In my last entry, I said I'd write an entry to elucidate a bit more on my medications and the reasons behind why I take them. I could give you the very abbreviated version of this post, but I've found that writing about things is very therapeutic, so I want to take a post and touch on the whole mess.
When I was 12, my brother, Trevor, committed suicide. When my family thinks back, we realize that he suffered from undiagnosed bipolar disorder. This threw me into a tailspin, and I spent the next five years or so trying different medications and being hospitalized for suicide attempts of my own. After 2002, I thought I was over the whole being suicidal thing. Fast forward to college. I found a pretty good combination of medication that kept my mood stable and kept me from being depressed. Fast forward to April 2011.
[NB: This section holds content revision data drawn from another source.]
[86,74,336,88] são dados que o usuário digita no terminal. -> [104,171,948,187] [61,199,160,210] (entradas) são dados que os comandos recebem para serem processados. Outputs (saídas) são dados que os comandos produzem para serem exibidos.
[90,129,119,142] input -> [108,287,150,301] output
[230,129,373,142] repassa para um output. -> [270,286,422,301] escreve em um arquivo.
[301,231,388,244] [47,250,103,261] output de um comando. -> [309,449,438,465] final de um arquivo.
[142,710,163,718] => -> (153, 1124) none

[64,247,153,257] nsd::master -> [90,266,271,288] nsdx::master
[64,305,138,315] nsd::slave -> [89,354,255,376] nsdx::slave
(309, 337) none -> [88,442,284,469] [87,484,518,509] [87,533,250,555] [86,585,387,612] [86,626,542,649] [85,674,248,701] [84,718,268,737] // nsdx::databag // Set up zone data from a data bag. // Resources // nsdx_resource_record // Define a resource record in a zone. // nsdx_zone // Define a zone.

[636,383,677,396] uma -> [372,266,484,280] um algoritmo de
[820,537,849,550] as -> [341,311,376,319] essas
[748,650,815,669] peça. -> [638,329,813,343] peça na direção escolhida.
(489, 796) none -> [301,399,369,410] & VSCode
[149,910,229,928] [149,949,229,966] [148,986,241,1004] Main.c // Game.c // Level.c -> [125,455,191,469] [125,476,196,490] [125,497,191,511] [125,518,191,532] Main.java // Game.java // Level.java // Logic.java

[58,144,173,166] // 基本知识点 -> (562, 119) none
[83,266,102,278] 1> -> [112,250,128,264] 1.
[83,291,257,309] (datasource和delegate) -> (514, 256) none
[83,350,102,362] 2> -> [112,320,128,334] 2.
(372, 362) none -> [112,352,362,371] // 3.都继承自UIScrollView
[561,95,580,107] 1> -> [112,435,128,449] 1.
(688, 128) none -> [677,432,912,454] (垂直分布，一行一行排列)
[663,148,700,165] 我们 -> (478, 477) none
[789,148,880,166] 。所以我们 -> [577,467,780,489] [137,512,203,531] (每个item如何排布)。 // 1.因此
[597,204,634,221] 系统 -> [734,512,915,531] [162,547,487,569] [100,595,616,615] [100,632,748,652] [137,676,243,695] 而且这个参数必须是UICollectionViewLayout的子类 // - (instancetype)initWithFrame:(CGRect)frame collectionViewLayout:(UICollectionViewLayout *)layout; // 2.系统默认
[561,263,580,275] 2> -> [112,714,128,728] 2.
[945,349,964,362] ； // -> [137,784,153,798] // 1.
I was so stressed about my job that the thought of going back to work made me seriously suicidal. Mind you, this was less than a month after the happiest day of my life, the day I married my husband. I spent 10 days in the hospital, and when I got out, I quit my job and was taking Zoloft, Abilify, and Lamictal.
I'm now in a much better place, and am only taking the two mood stabilizers, not the antidepressant. I'm prone to what's called hypo-mania, where I don't go on a complete bender when I'm in a manic state, but I do have racing thoughts and the occasional burst of wanting to stay up for 20 hours out of the day. I haven't had one of those in a while, though.
I don't mind being very frank about my battles with mental illness. If you've got questions about it, please feel free to ask! Nothing is off-limits!